Assignment
Copy out exactly the lines spanning the line with "tax: 430.17 -> 480.26" to the line with "Zag, 13 Inches: none -> 3 x 11.99 = 35.97", inclusive, from the data underneath, with no pictures.

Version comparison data
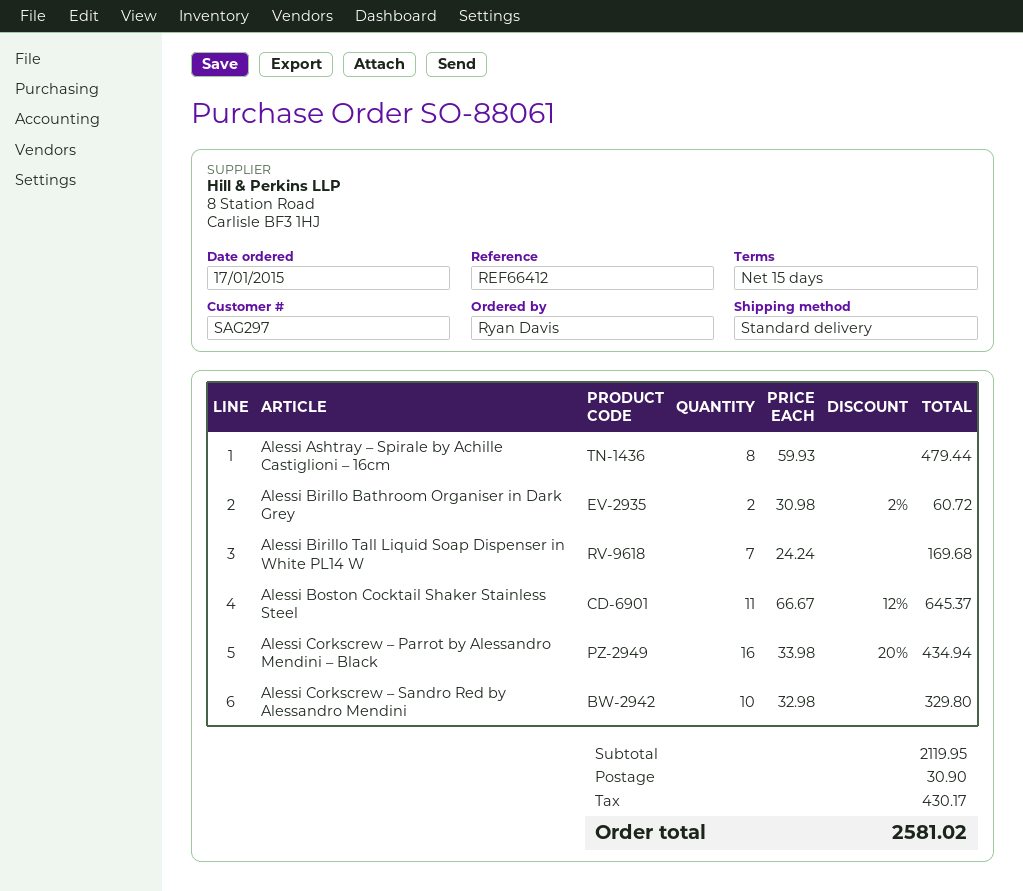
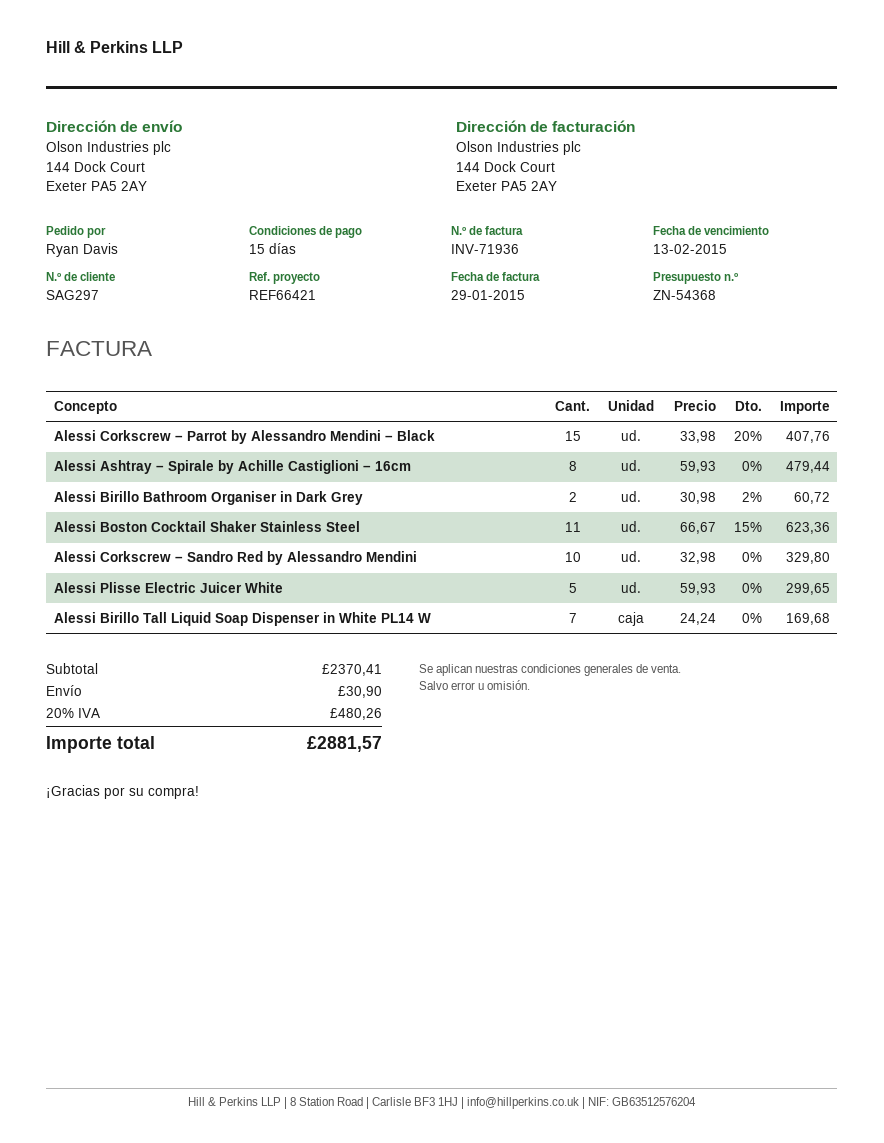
reference: REF66412 -> REF66421
Alessi Boston Cocktail Shaker Stainless Steel: 11 x 66.67 - 12% = 645.37 -> 11 x 66.67 - 15% = 623.36
Alessi Corkscrew – Parrot by Alessandro Mendini – Black: 16 x 33.98 - 20% = 434.94 -> 15 x 33.98 - 20% = 407.76
Alessi Plisse Electric Juicer White: none -> 5 x 59.93 = 299.65
subtotal: 2119.95 -> 2370.41
tax: 430.17 -> 480.26
total: 2581.02 -> 2881.57

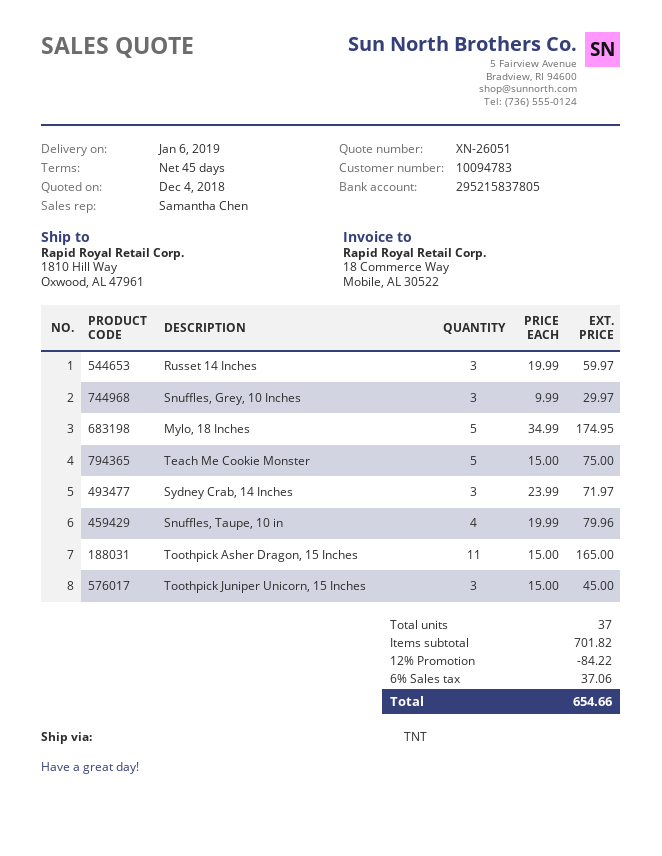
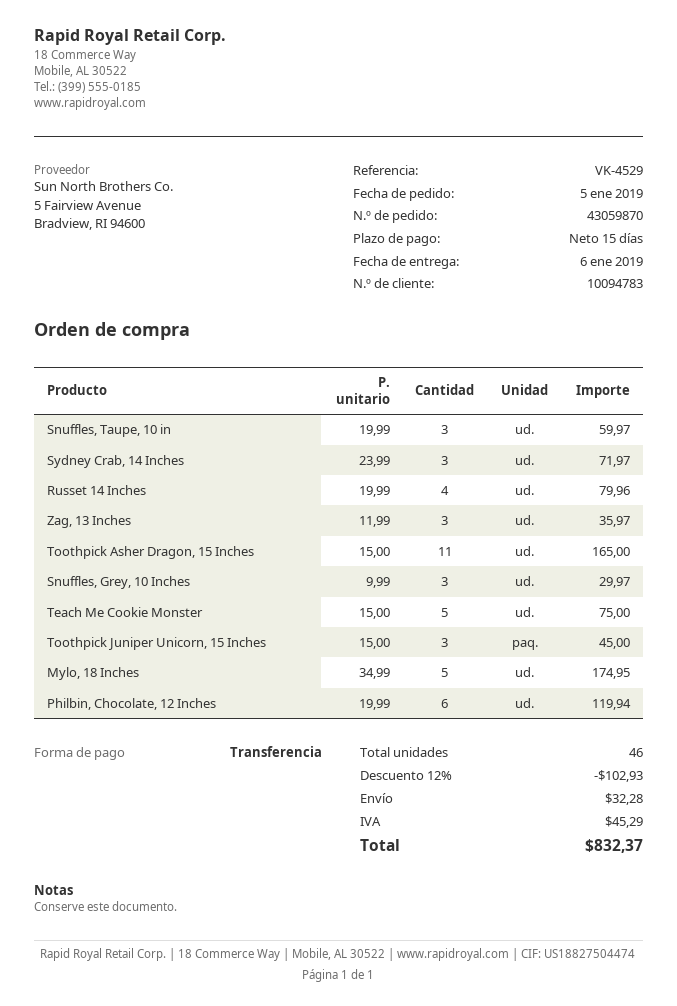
payment terms: 45 days -> 15 days
Russet 14 Inches: 3 x 19.99 = 59.97 -> 4 x 19.99 = 79.96
Snuffles, Taupe, 10 in: 4 x 19.99 = 79.96 -> 3 x 19.99 = 59.97
Zag, 13 Inches: none -> 3 x 11.99 = 35.97
Philbin, Chocolate, 12 Inches: none -> 6 x 19.99 = 119.94
total quantity: 37 -> 46
discount: 12% = 84.22 -> 12% = 102.93
shipping: none -> 32.28
tax: 37.06 -> 45.29
total: 654.66 -> 832.37

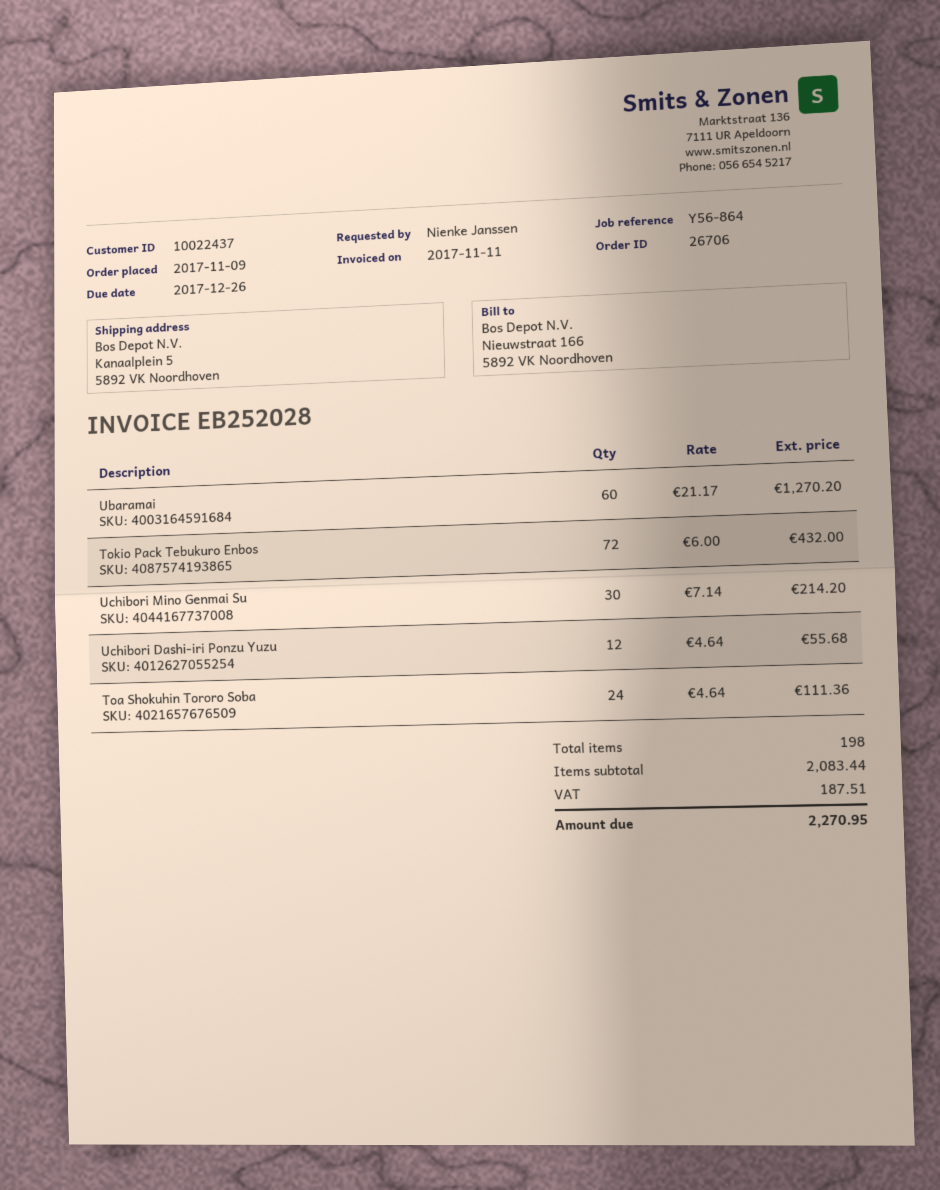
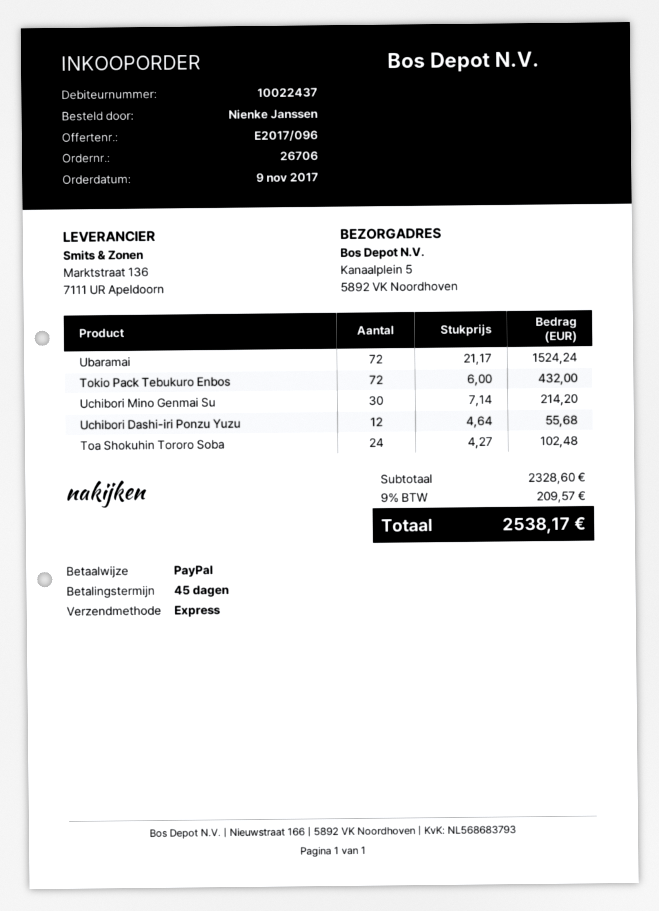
Ubaramai: 60 x 21.17 = 1270.20 -> 72 x 21.17 = 1524.24
Toa Shokuhin Tororo Soba: 24 x 4.64 = 111.36 -> 24 x 4.27 = 102.48
subtotal: 2083.44 -> 2328.60
tax: 187.51 -> 209.57
total: 2270.95 -> 2538.17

Result of the exercise
tax: 430.17 -> 480.26
total: 2581.02 -> 2881.57

payment terms: 45 days -> 15 days
Russet 14 Inches: 3 x 19.99 = 59.97 -> 4 x 19.99 = 79.96
Snuffles, Taupe, 10 in: 4 x 19.99 = 79.96 -> 3 x 19.99 = 59.97
Zag, 13 Inches: none -> 3 x 11.99 = 35.97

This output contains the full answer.